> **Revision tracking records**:
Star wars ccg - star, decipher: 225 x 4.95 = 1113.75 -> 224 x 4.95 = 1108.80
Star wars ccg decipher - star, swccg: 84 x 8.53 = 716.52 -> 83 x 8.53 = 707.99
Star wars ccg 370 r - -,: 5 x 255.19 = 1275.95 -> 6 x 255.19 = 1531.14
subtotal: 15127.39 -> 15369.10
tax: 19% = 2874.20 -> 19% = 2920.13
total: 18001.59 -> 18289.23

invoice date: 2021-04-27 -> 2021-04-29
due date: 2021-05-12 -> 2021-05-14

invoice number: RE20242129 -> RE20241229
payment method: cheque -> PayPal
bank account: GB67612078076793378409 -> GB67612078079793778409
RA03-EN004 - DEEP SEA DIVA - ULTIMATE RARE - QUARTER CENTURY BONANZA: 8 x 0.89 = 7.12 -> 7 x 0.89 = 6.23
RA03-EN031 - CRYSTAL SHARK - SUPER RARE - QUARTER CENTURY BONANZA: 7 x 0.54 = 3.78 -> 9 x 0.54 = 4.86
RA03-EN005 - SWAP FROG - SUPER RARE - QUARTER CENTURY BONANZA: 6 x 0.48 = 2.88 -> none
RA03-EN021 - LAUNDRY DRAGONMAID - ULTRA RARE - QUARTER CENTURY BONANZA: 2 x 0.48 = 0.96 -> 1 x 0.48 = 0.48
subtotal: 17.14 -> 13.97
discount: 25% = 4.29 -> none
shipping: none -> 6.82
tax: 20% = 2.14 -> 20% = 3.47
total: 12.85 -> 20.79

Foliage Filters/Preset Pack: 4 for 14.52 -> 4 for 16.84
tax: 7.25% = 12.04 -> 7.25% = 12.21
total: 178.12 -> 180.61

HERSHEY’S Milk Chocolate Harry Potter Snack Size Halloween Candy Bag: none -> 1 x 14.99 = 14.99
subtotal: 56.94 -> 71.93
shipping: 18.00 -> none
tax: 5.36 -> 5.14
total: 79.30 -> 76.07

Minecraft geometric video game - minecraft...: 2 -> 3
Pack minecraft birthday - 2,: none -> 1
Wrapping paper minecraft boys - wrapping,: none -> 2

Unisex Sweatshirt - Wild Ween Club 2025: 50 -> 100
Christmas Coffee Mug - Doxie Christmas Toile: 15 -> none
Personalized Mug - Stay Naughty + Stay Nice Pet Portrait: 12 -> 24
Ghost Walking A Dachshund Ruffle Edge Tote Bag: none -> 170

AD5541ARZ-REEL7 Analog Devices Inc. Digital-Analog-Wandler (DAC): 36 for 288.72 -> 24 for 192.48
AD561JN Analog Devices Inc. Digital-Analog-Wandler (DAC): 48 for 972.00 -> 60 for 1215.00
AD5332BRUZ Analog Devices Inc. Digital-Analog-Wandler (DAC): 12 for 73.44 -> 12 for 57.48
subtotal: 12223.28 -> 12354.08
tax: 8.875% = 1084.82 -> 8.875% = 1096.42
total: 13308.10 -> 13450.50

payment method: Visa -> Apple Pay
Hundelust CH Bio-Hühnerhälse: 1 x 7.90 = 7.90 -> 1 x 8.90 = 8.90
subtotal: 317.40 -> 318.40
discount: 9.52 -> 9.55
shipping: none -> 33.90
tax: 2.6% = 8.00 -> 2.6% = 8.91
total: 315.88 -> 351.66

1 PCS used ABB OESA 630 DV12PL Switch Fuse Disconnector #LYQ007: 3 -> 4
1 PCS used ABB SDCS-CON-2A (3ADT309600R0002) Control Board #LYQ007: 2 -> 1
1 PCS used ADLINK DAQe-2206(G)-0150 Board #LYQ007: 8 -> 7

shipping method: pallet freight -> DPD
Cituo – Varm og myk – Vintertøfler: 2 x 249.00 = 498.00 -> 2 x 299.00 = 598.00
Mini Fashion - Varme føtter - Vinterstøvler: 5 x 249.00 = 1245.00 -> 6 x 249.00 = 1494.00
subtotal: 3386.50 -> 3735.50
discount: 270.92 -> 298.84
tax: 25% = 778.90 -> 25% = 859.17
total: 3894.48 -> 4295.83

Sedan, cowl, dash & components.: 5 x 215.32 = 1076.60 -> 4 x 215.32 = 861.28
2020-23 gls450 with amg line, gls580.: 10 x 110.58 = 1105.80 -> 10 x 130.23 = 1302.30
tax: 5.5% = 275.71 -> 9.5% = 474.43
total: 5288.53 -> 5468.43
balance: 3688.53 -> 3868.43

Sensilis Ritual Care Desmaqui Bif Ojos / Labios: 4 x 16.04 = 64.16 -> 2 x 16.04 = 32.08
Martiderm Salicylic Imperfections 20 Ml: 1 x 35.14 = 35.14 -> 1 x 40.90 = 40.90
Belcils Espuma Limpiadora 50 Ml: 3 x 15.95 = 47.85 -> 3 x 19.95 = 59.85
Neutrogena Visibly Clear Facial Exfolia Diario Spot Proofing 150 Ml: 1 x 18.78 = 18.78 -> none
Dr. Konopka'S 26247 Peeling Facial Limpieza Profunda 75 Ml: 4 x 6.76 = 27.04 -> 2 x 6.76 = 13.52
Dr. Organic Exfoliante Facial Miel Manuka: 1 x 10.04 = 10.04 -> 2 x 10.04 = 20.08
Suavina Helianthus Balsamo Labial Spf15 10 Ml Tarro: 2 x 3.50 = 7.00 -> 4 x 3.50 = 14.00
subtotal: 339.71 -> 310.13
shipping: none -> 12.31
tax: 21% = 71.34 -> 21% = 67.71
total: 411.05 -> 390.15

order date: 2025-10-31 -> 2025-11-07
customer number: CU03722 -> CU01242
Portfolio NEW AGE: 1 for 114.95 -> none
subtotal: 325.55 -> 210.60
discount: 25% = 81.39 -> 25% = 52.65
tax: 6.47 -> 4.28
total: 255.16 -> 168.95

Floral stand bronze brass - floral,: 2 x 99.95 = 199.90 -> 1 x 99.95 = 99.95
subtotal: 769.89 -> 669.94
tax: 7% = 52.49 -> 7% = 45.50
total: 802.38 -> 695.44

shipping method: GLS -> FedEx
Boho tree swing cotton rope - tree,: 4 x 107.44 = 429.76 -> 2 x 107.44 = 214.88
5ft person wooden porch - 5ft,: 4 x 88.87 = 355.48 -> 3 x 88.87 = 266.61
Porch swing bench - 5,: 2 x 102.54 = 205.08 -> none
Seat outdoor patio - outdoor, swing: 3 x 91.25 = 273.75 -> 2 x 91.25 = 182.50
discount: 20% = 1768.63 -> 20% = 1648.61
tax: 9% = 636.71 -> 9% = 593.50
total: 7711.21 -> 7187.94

> **Exercise**: Set down only the lines above that fall between the line holding "HERSHEY’S Milk Chocolate" and the line holding "Christmas Coffee Mug", inclusive, keeping each exact.

> **Task result**:
HERSHEY’S Milk Chocolate Harry Potter Snack Size Halloween Candy Bag: none -> 1 x 14.99 = 14.99
subtotal: 56.94 -> 71.93
shipping: 18.00 -> none
tax: 5.36 -> 5.14
total: 79.30 -> 76.07

Minecraft geometric video game - minecraft...: 2 -> 3
Pack minecraft birthday - 2,: none -> 1
Wrapping paper minecraft boys - wrapping,: none -> 2

Unisex Sweatshirt - Wild Ween Club 2025: 50 -> 100
Christmas Coffee Mug - Doxie Christmas Toile: 15 -> none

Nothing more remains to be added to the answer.